Ve bu zaferin ardından İslam’la müşerref olan Cassius Marcellus Clay Jr. Muhammed Ali ismini alarak tüm dünyaya Müslüman olduğunu ilan etti.
Muhammed Ali hem zeki hem de çok nüktedan bir şahsiyetti.
O hep savaşlara karşı çıktı barıştan yana oldu…
1967-1970 yılları arasında boksa ara vermek zorunda kaldı.
ABD’NİN VİETNAM SENDROMU VE ALİ’YE 5 YIL HAPİS
Muhammed Ali, Amerikan sistemine başkaldırmış bir “asi çocuk” edası ile o günlerde savaş karşıtlığını şu cümlelerle özetledi: “Vietnamlılar bana hiç bir kötülük yapmadılar ki onlarla savaşayım.”
Sen misin bu cümleyi sarf eden diyerek, Muhammed Ali’yi 5 yıl hapis ve 10 bin dolar para cezasına çarptırdılar…
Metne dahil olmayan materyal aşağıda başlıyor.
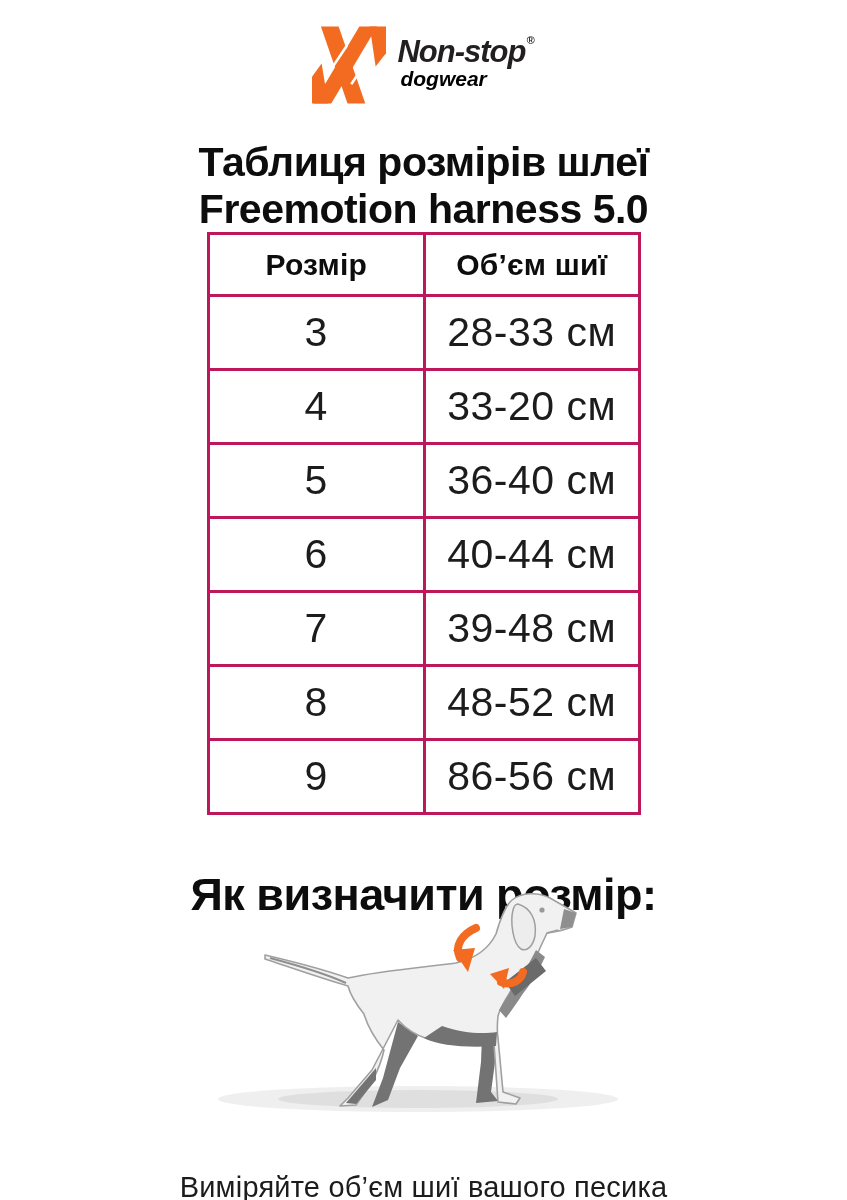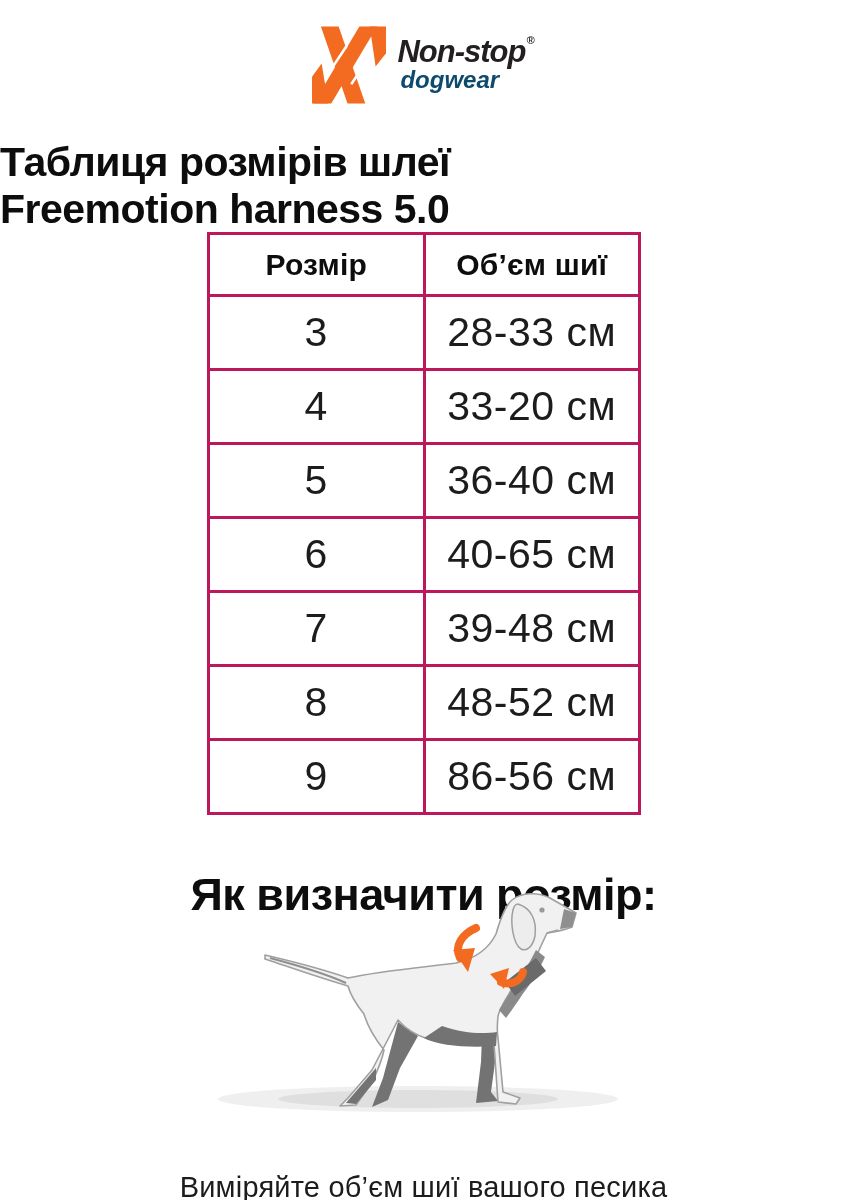--- a/index.html
+++ b/index.html
@@ -6,23 +6,23 @@
   .page{
     position:relative;width:847px;height:1200px;margin:0 auto;background:#fff;
     font-family:"Liberation Sans","DejaVu Sans",sans-serif;color:#111;overflow:hidden;border-radius:17px;
   }
   
   .logo{position:absolute;top:26px;left:0;right:0;display:flex;justify-content:center;align-items:flex-start;gap:11px;}
   .logo-mark{width:74px;height:78px;flex:0 0 auto;}
   .logo-text{padding-top:9px;line-height:1;}
   .brand-line{font-size:31px;font-weight:bold;font-style:italic;letter-spacing:-1px;color:#231f20;white-space:nowrap;}
   .brand-reg{font-size:11px;font-weight:bold;vertical-align:18px;letter-spacing:0;margin-left:1px;}
-  .brand-sub{font-size:24px;font-weight:bold;font-style:italic;color:#0c4a6e;margin-top:1px;margin-left:3px;letter-spacing:0;}
+  .brand-sub{font-size:21px;font-weight:bold;font-style:italic;color:#000000;margin-top:1px;margin-left:3px;letter-spacing:0;}
   
-  .title{position:absolute;top:112px;left:0;right:0;text-align:left;
+  .title{position:absolute;top:112px;left:0;right:0;text-align:center;
     font-size:41px;font-weight:800;line-height:47px;letter-spacing:-0.5px;color:#0d0d0d;}
   
   .size-table{position:absolute;top:232px;left:207px;width:434px;height:583px;
     border-collapse:collapse;table-layout:fixed;}
   .size-table th,.size-table td{border:3px solid #be185d;text-align:center;vertical-align:middle;padding:0;}
   .size-table th{height:59px;font-size:30px;font-weight:800;letter-spacing:0.2px;color:#0d0d0d;}
   .size-table td{font-size:41px;font-weight:400;color:#1c1c1c;letter-spacing:0.5px;}
   
   .how-heading{position:absolute;top:832px;left:0;right:0;text-align:center;
     font-size:45px;font-weight:800;letter-spacing:-0.5px;color:#0d0d0d;}
@@ -75,21 +75,21 @@
       <tr>
         <td>4</td>
         <td>33-20 см</td>
       </tr>
       <tr>
         <td>5</td>
         <td>36-40 см</td>
       </tr>
       <tr>
         <td>6</td>
-        <td>40-65 см</td>
+        <td>40-44 см</td>
       </tr>
       <tr>
         <td>7</td>
         <td>39-48 см</td>
       </tr>
       <tr>
         <td>8</td>
         <td>48-52 см</td>
       </tr>
       <tr>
Ha bununla yetindiler mi?...
Yetinmediler…
Çünkü;
Hem siyahisin, hem Müslümansın, hem de adın Muhammed Ali, bunlar sana yetmez diyerek, lisansını ve pasaportunu da elinden alarak adeta yokluğa mahkûm ettiler…
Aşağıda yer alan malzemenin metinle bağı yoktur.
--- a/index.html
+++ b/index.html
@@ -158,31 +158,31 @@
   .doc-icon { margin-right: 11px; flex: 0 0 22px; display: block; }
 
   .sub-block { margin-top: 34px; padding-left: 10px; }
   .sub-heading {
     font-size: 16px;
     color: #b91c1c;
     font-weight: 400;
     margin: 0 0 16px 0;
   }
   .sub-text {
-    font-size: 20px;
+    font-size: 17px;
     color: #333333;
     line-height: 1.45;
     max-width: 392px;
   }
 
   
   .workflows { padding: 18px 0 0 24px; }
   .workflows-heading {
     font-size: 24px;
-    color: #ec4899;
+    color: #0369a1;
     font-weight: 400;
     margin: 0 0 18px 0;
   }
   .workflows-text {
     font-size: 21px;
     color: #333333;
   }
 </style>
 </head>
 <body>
Ama onun adı Muhammed Ali…
Yılmadı, yıkılmadı, mücadelesine devam etti, açtığı davayı 1970 yılında kazanarak yeniden ringlere döndü…
3 yıl aranın ardından yeniden ringlerde dönen ve ringlerde fırtına gibi esen, rakiplerine minderi dar eden Muhammed Ali, 1971 yılında Joe Frazier’le yaptığı ‘unvan maçı’nda ilk mağlubiyeti tattı…
Bunda tabiî ki de en büyük etken 3 yıl boksa ara vermesiydi.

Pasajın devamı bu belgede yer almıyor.